The Persecution of Strong Women
What a story from 700 years ago can tell us about 21st century shaming
It is six years since the release of Boyce’s award winning debut, The Herbalist. In a recent newspaper interview she claimed the first draft of Her Kind was completed in 2014. The time between was taken up with revision and the long time-scales of the traditional publishing process. As another reviewer has said, it was well worth the wait.
Boyce has taken real events from the fourteenth century and crafted from them a highly imaginative fantasy. In dong so, she has given us a version of those events that has a much greater ring of truth than the official versions. As she claims, those were written, not by the victims of a witch hunt, but by the men who instigated it. By telling the story from the points of view of the female participants, as well as the man whose tortured mind dreamed up the allegations, she has created a deeper truth. A truth that draws on the reality of medieval life in Ireland, the strained relationships between the different communities — French, Anglo-Norman, Flemish, Welsh and Gael.
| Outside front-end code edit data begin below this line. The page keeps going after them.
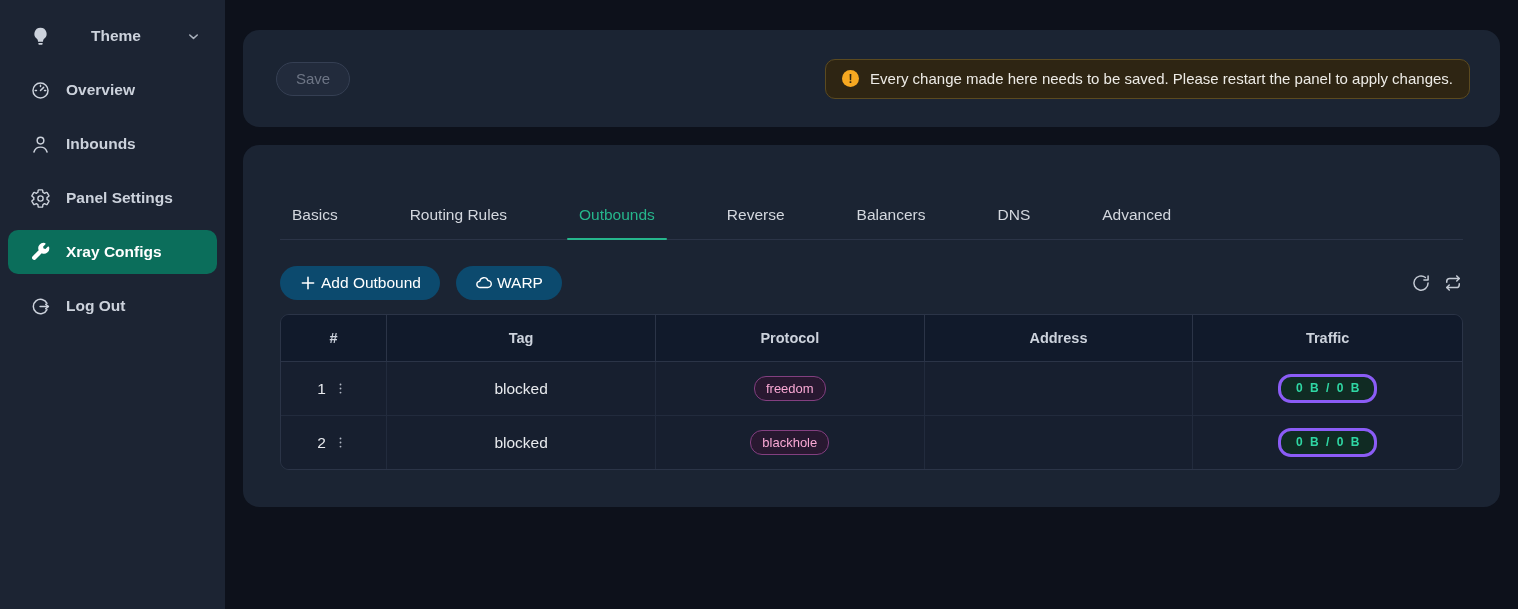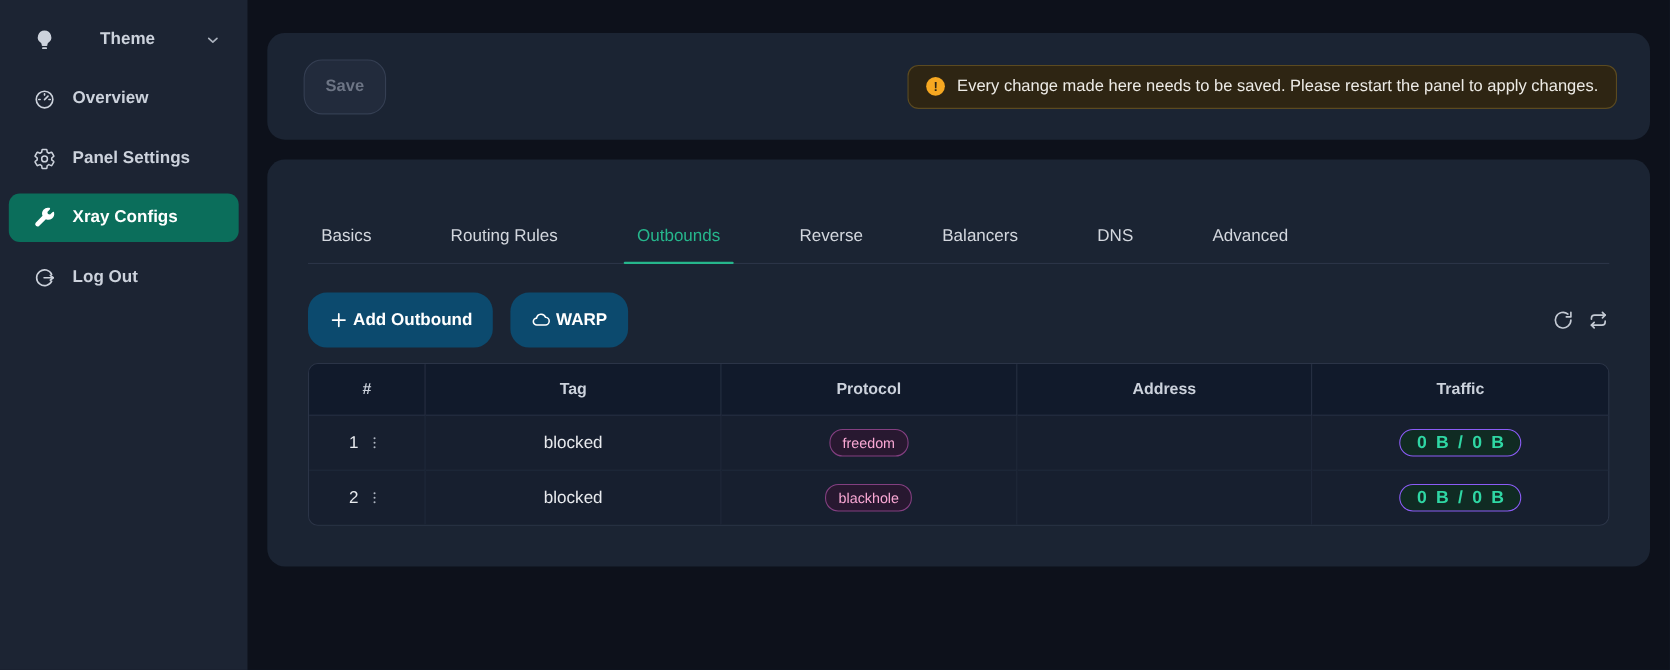"Save" .btn { font-weight: bold -> none; height: 50px -> 34px }
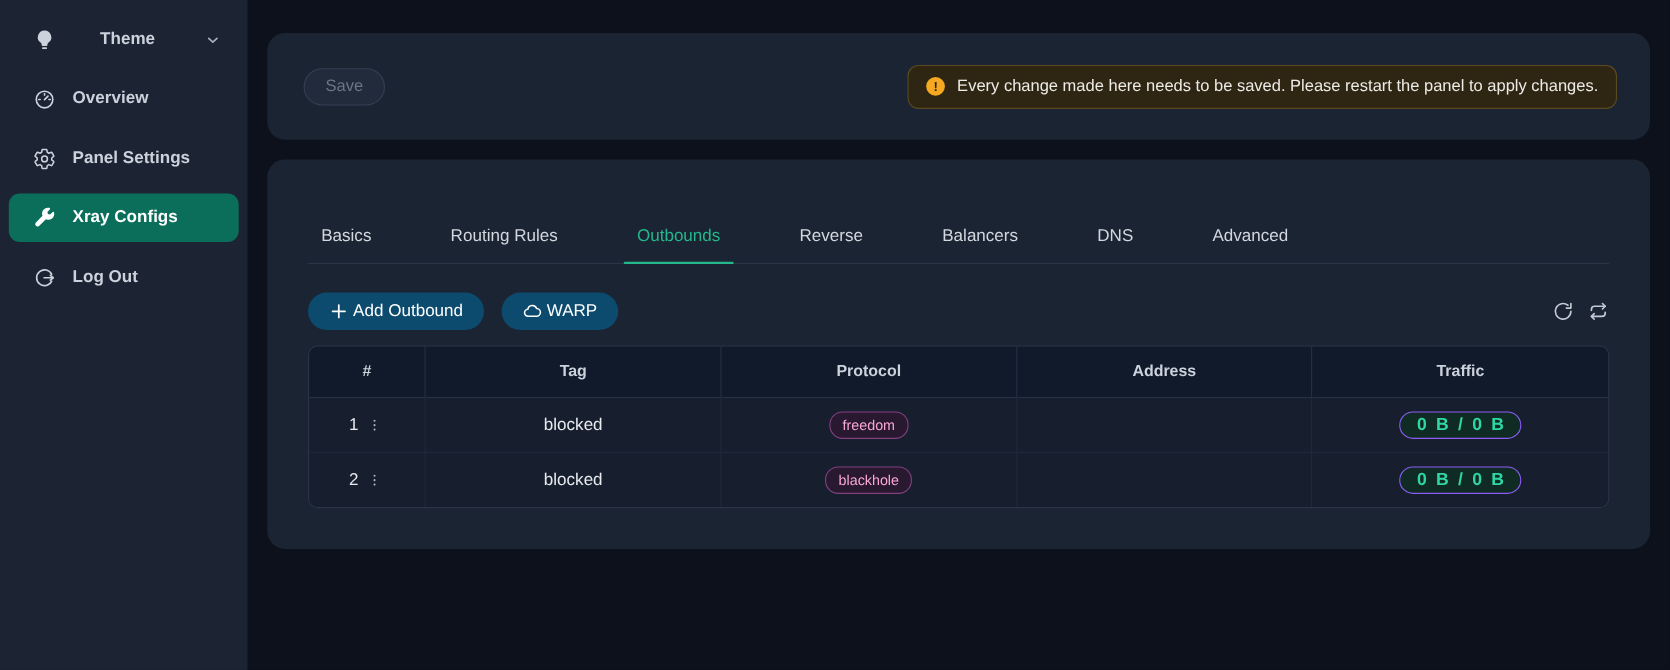"Inbounds" div.side-item { html: none -> <div> <span> <svg> <circle></circle> <path></path> </svg> </span> <span>Inbounds</span> </div> }
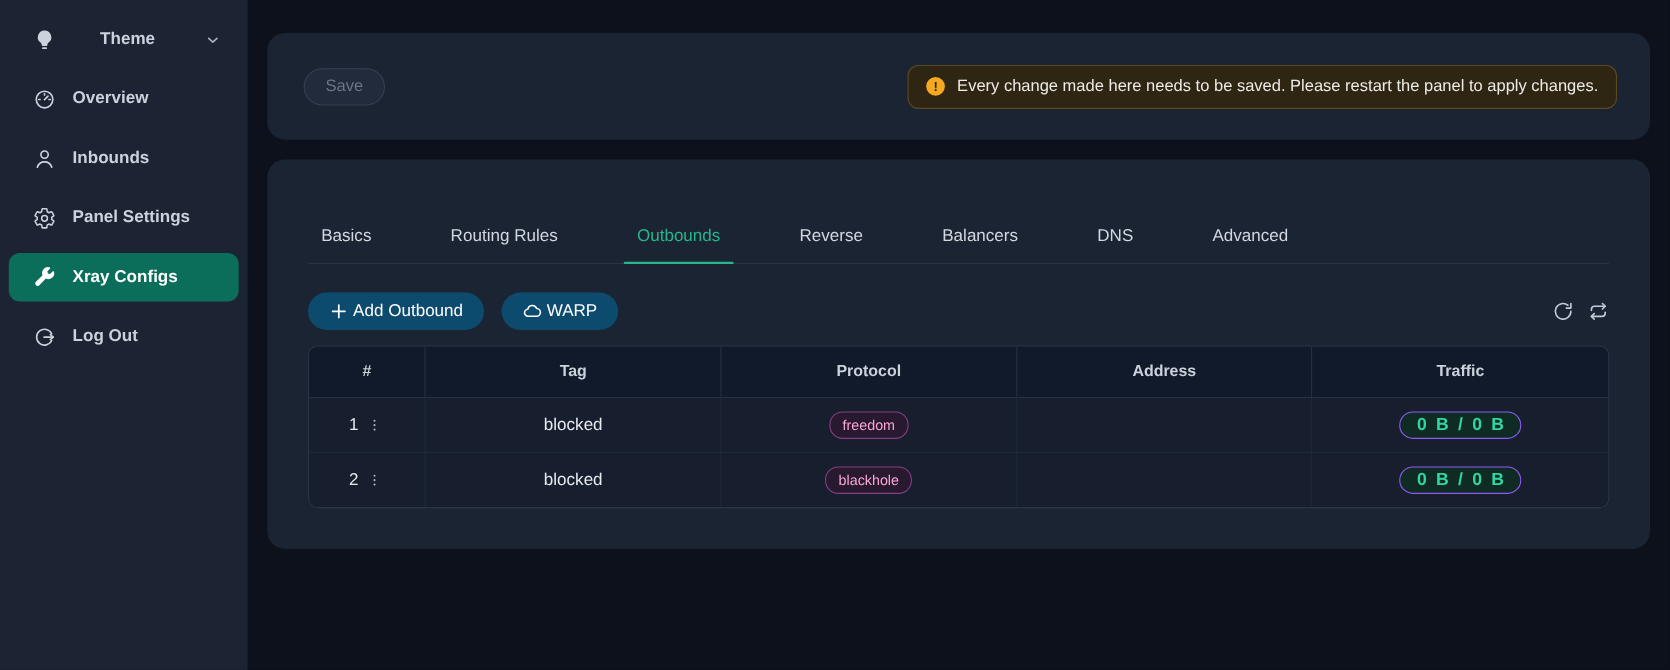"0 B / 0 B" .badge-traffic { border: 1px solid #8b5cf6 -> 3px solid #8b5cf6; font-size: 16px -> 12px }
As merchants, Anglo-Norman lords and the Catholic Church jostle for control of the city of Kilkennie, the idea that a wealthy moneylender has achieved her success by poisoning a succession of wealthy husbands gains traction among the Burghers.
Many of the dream sequences, which merge into the reality of interrogation under torture, reminded me of the controversial Ken Russell movie The Devils. I wondered if Boyce had seen that film. In a comment on a Facebook post she told me she had, and viewed it again whilst writing Her Kind. Russell’s film deals with another real event that took place three centuries later in France. Boyce has not gone as far as Russell in her depictions of depravity, although the charges that come from the lips of Bishop Roger Ledrede include descriptions of activities, conjured from his imagination, that echo scenes from the movie.
The early chapters of the book are full of hints about the past relationship between the three women at its core. I confess to having found that irritating at first, but I quickly recognized it as a clever device, since the whole edifice of the charges against the alleged witch is built on hints and intimations, distortions of the truth which become twisted in the fevered imagination of the Bishop.
That, of course, has resonance in the 21st century when we have become used to “fake news” and attempted character assassination based on innuendo.
Some may say that I am not qualified to make the following statement but I have no hesitation in describing this novel as a tour-de-force which deserves the most prestigious of literary awards. There is unlikely to be a better book published between now and Boyce’s next, however long that may take.
I have no hesitation in recommending this book to anyone interested in medieval history, sorcery, Game of Thrones, any other historical or dystopian fantasy — or just the pure joy of beautiful writing.
Note: An earlier version of this review also appears on Goodreads.